How to complete this task - Your reply should reproduce all the data below exactly while excluding the pictures.

Entries taken from a collection
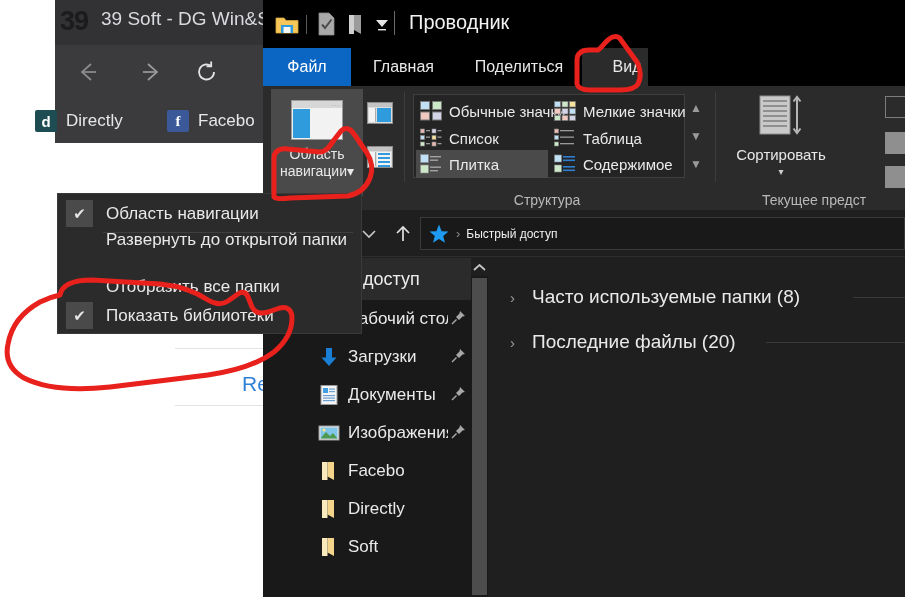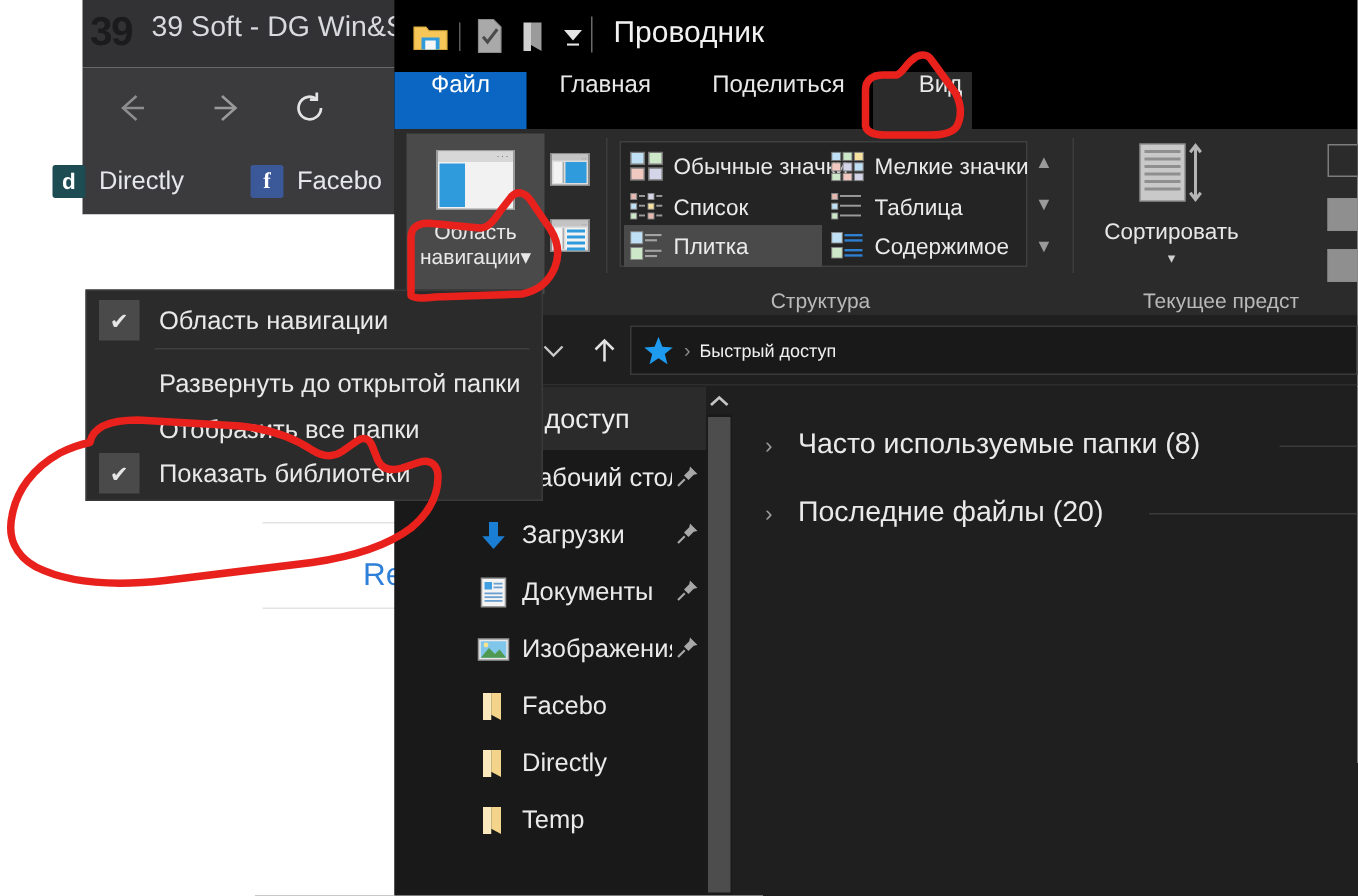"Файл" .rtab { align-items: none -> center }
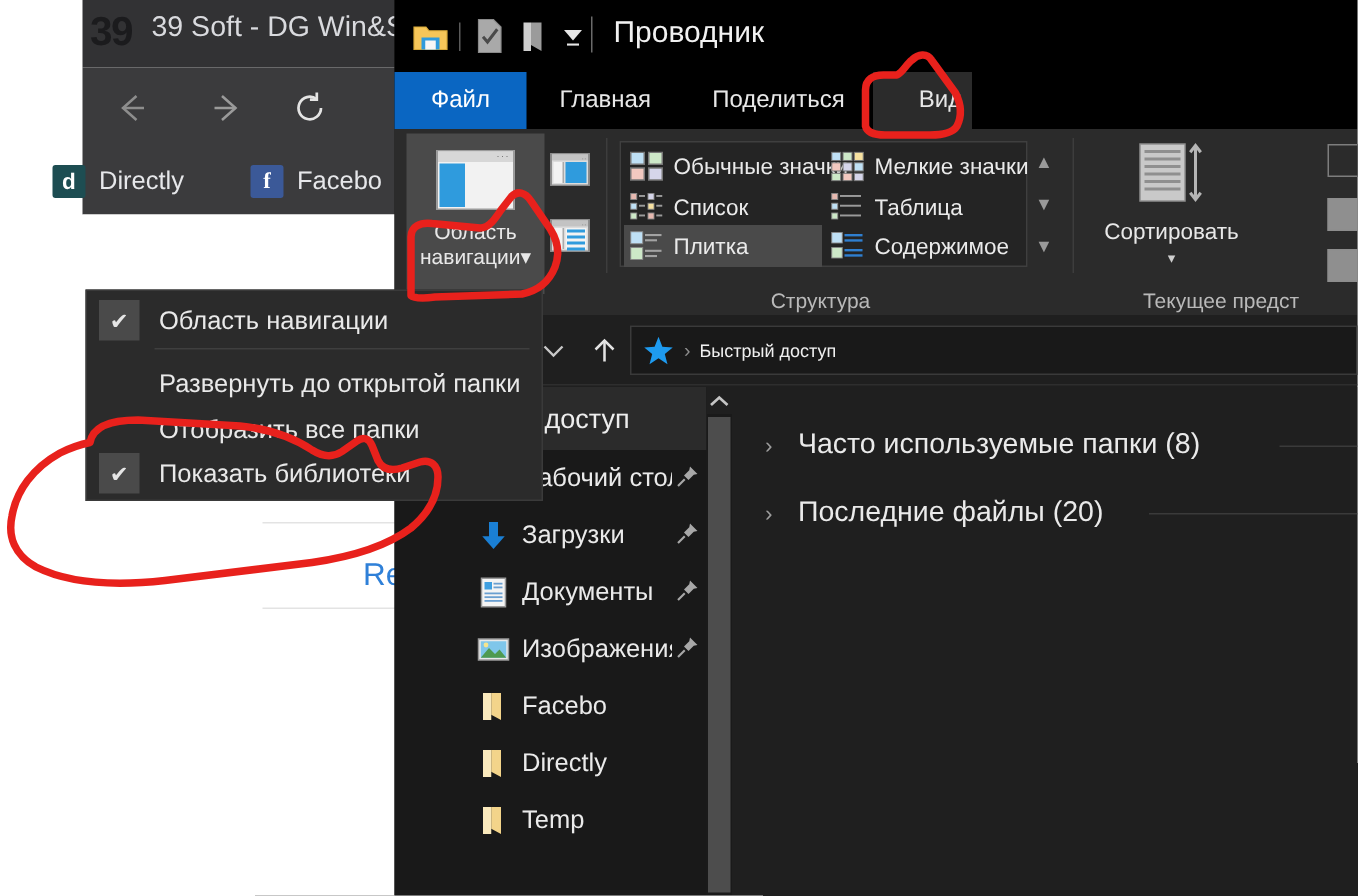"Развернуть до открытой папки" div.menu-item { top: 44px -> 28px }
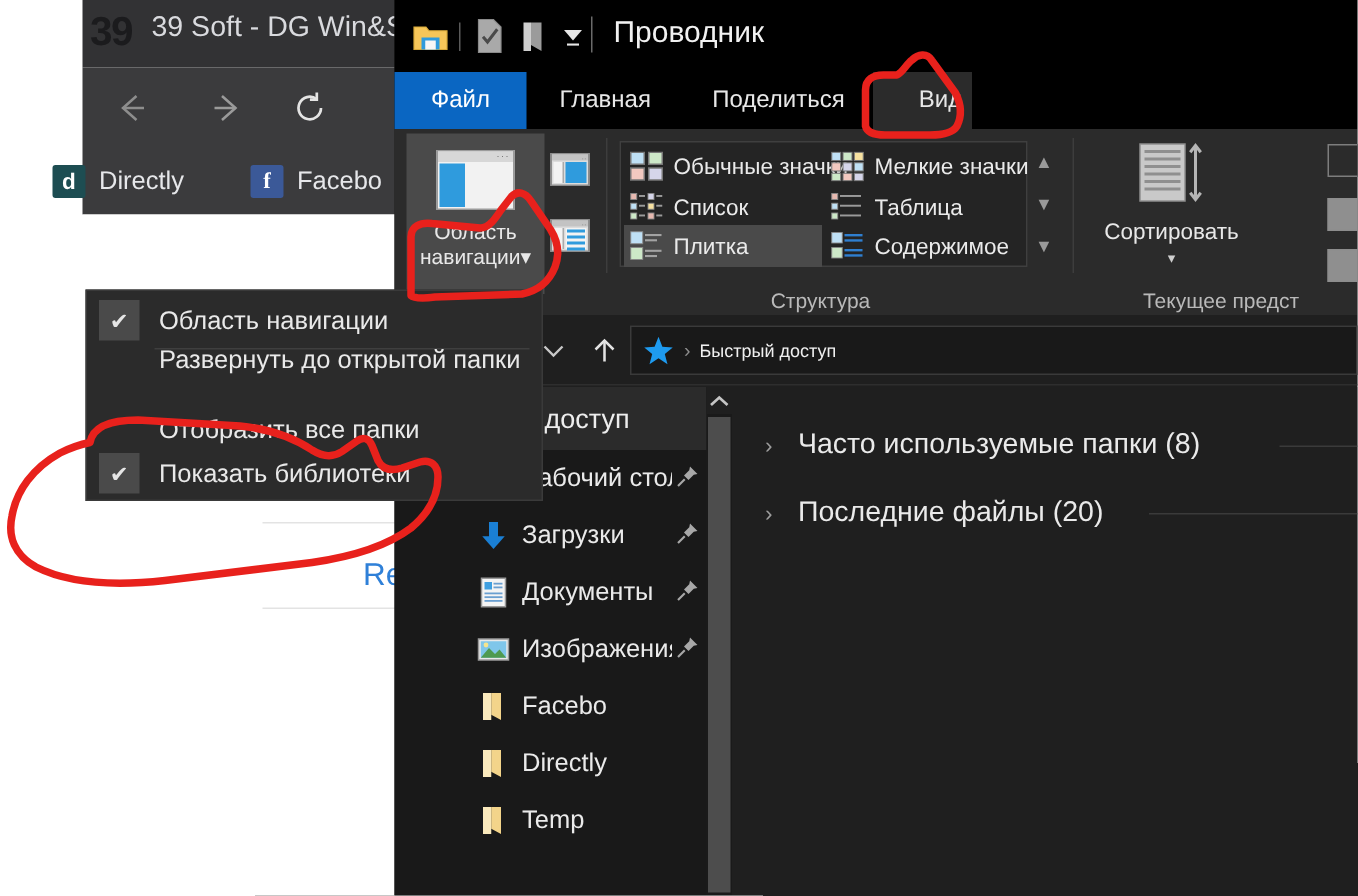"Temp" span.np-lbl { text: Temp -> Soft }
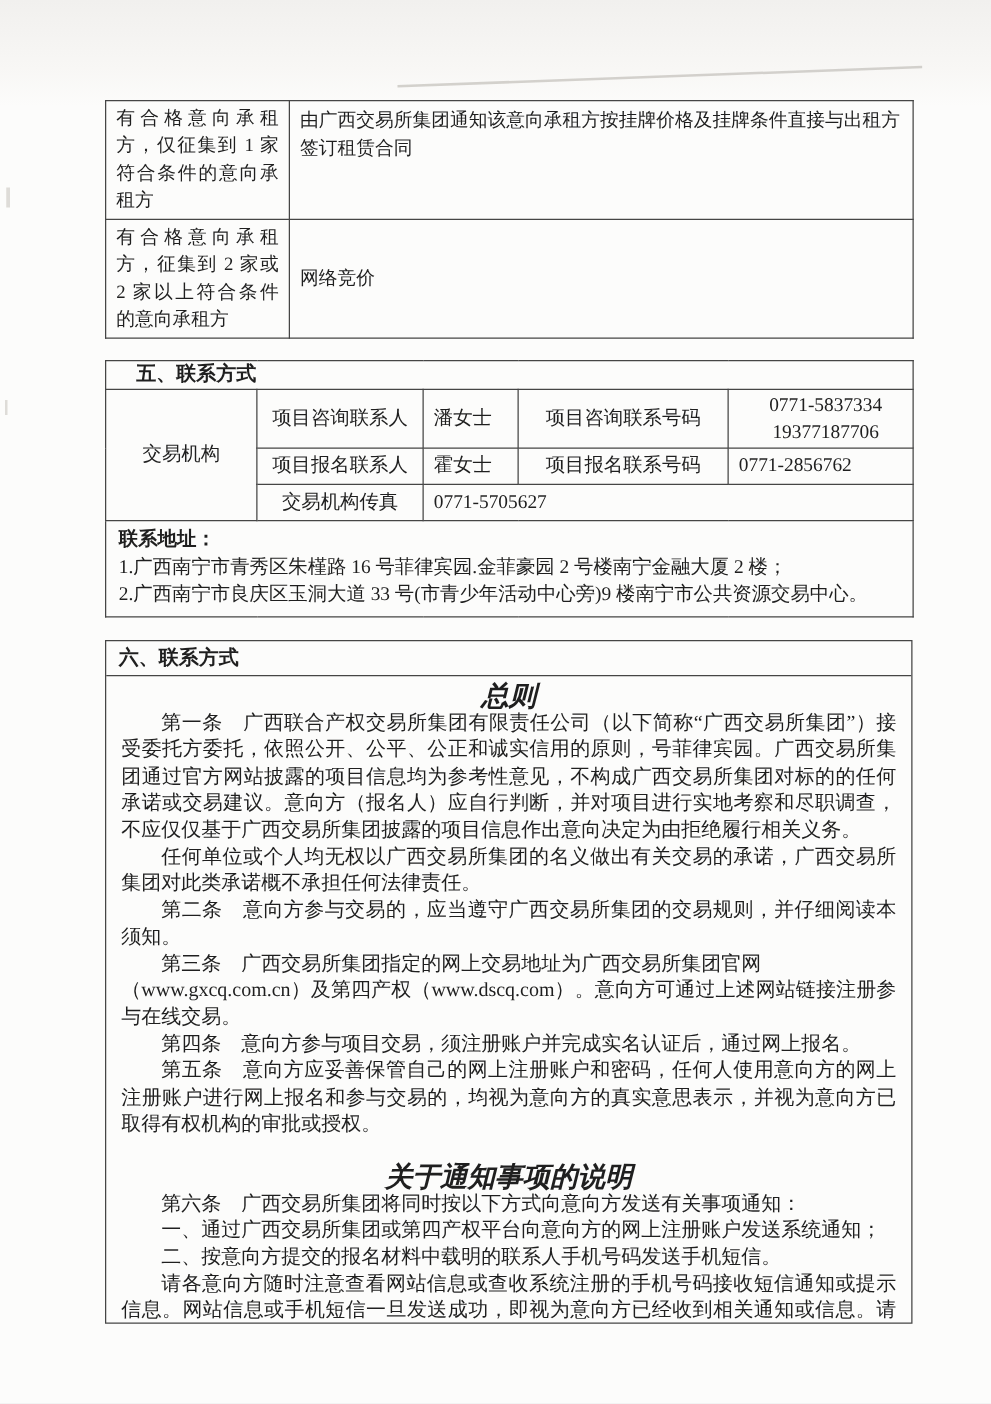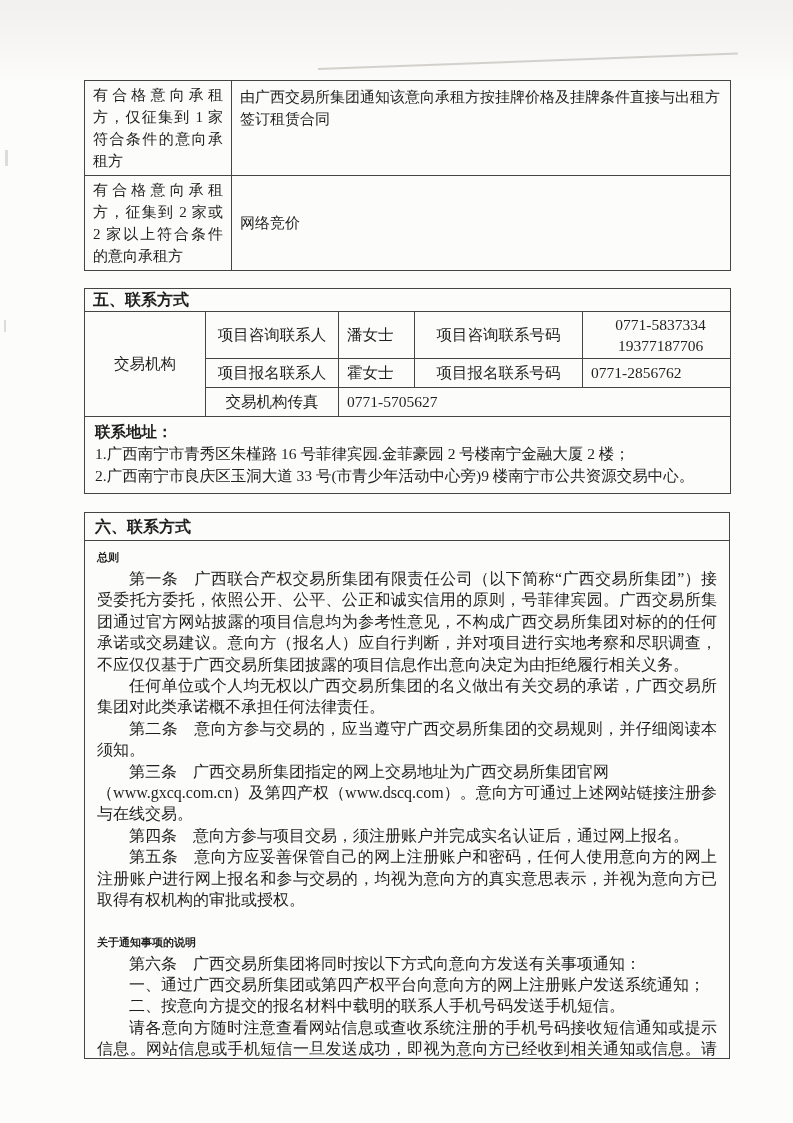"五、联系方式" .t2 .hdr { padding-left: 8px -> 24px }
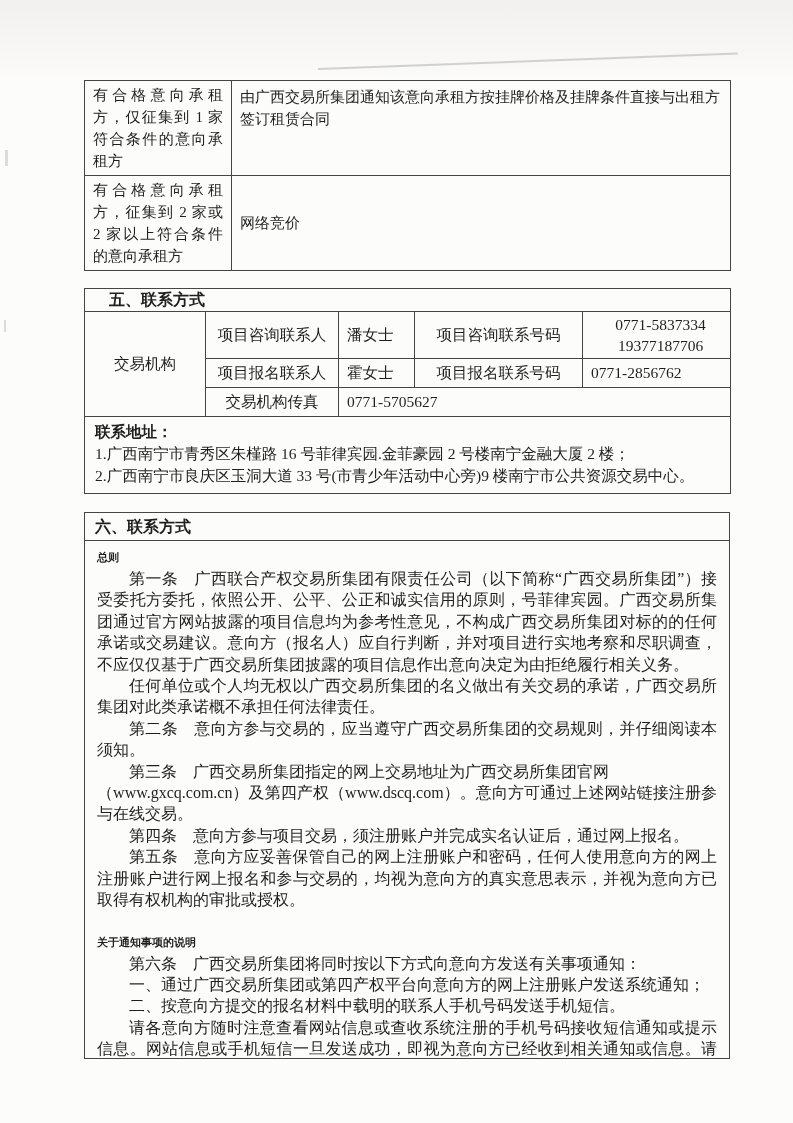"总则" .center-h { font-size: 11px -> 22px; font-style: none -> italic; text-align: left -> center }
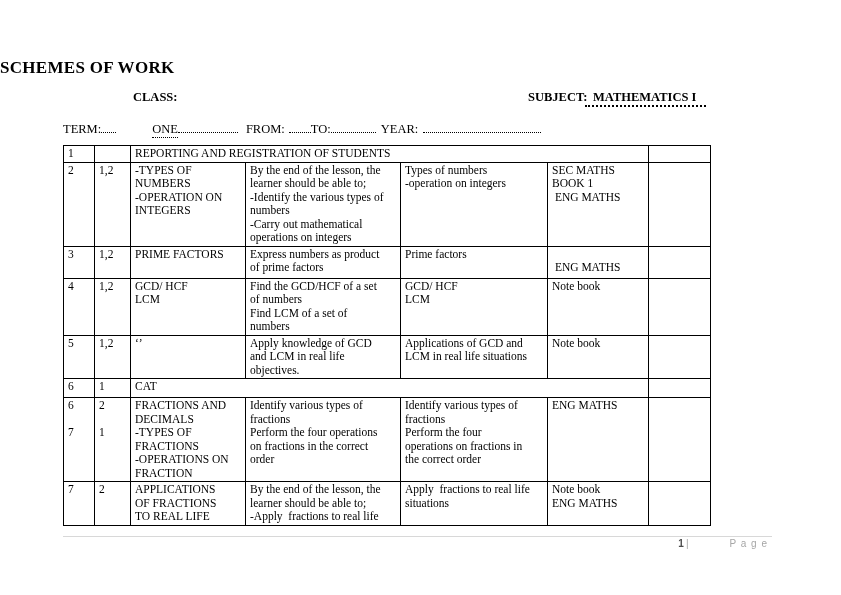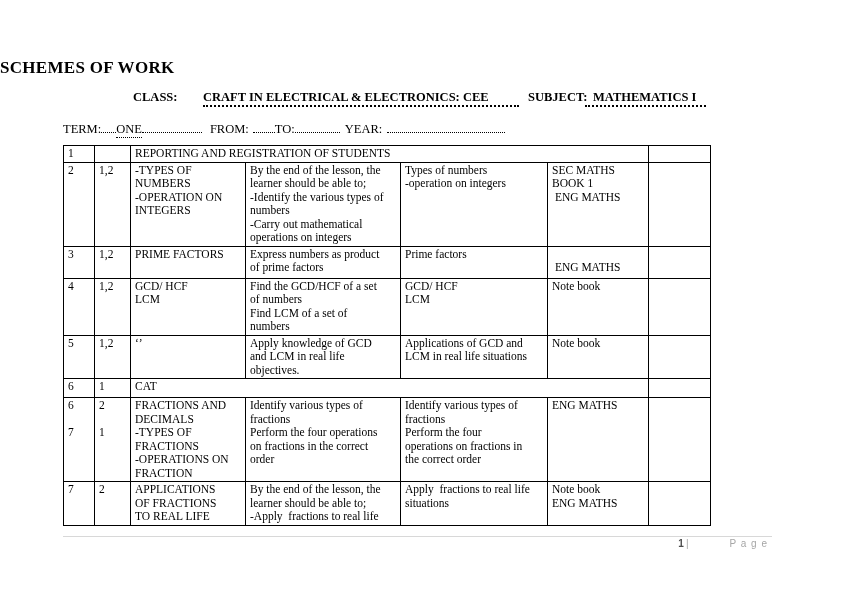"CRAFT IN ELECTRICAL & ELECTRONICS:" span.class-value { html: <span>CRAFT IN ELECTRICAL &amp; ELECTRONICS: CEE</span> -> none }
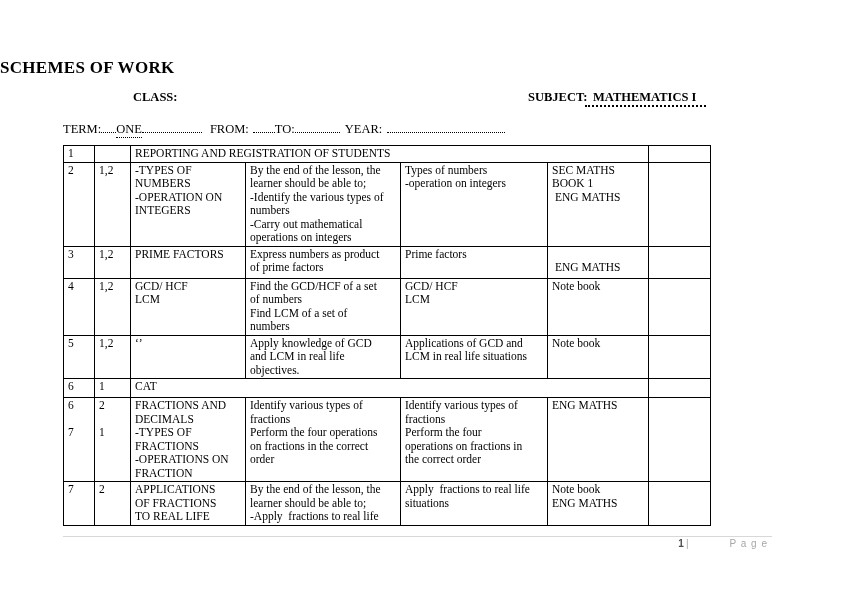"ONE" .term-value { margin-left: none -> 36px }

Task response -
"Файл" .rtab { align-items: none -> center }
"Развернуть до открытой папки" div.menu-item { top: 44px -> 28px }
"Temp" span.np-lbl { text: Temp -> Soft }
"五、联系方式" .t2 .hdr { padding-left: 8px -> 24px }
"总则" .center-h { font-size: 11px -> 22px; font-style: none -> italic; text-align: left -> center }
"CRAFT IN ELECTRICAL & ELECTRONICS:" span.class-value { html: <span>CRAFT IN ELECTRICAL &amp; ELECTRONICS: CEE</span> -> none }
"ONE" .term-value { margin-left: none -> 36px }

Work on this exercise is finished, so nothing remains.